All statistical analyses were performed using Microsoft Excel and Prism 6.0 (GraphPad Software, San Diego, CA) using nonparametric methods. Multiple group comparisons were performed using the Kruskal-Wallis test followed by the Dunn post hoc test where appropriate. Binary comparisons were made using a two-tailed Mann-Whitney test. Correlations were undertaken using Spearman correlation.
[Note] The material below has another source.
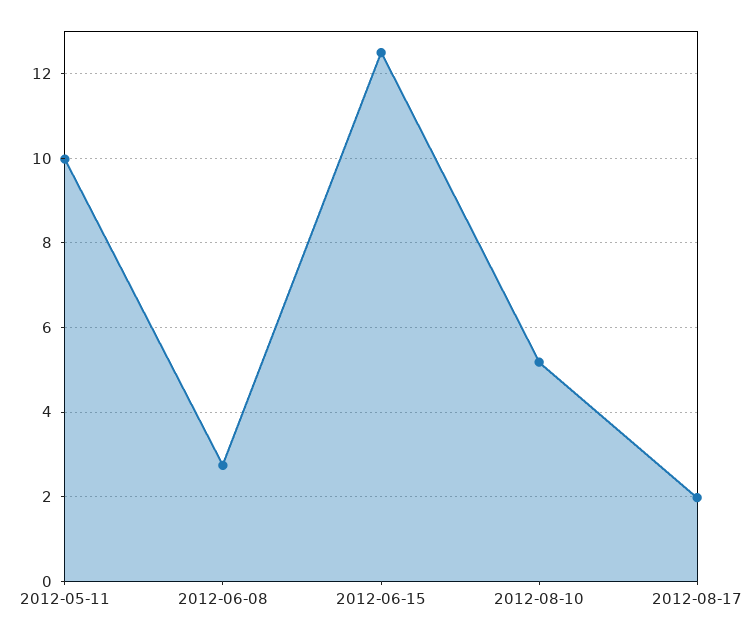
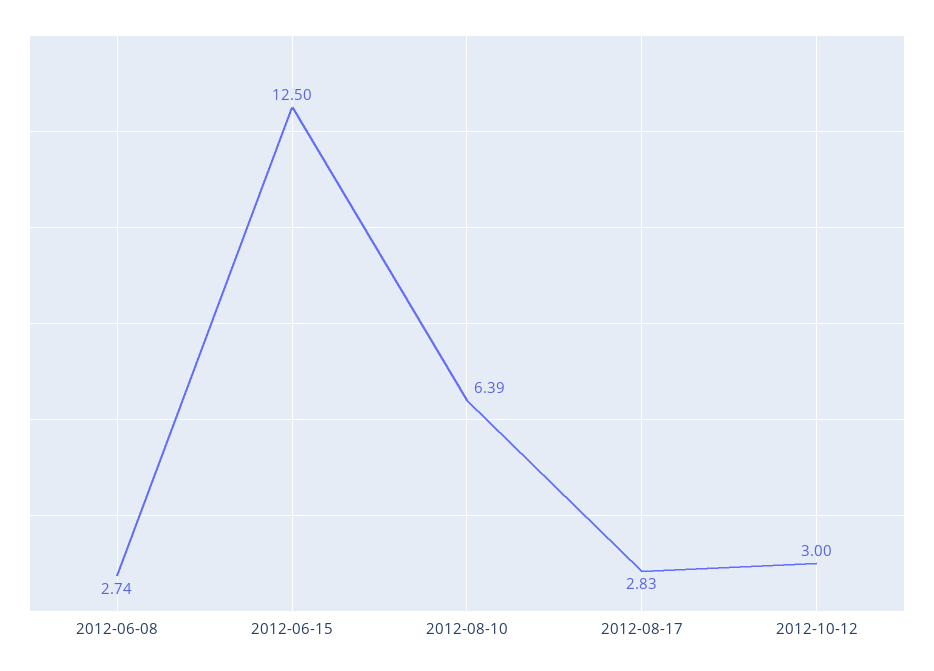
2012-05-11: 10 -> none
2012-08-10: 5.2 -> 6.39
2012-08-17: 2 -> 2.83
2012-10-12: none -> 3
Survival analysis was conducted by Kaplan-Meier curves after grouping staining results by low and high (cut points approximating the median were chosen to maximize prognostication) normalized AQUA scores, and significance was determined by the log-rank statistic using GraphPad Prism 6.0 software (GraphPad Software Inc., La Jolla, CA). A P value of < .05 was designated as significant.

Results

Protein Expression of MCM2 and MCM3 in Normal Mucosa and SI NENs (Set 1)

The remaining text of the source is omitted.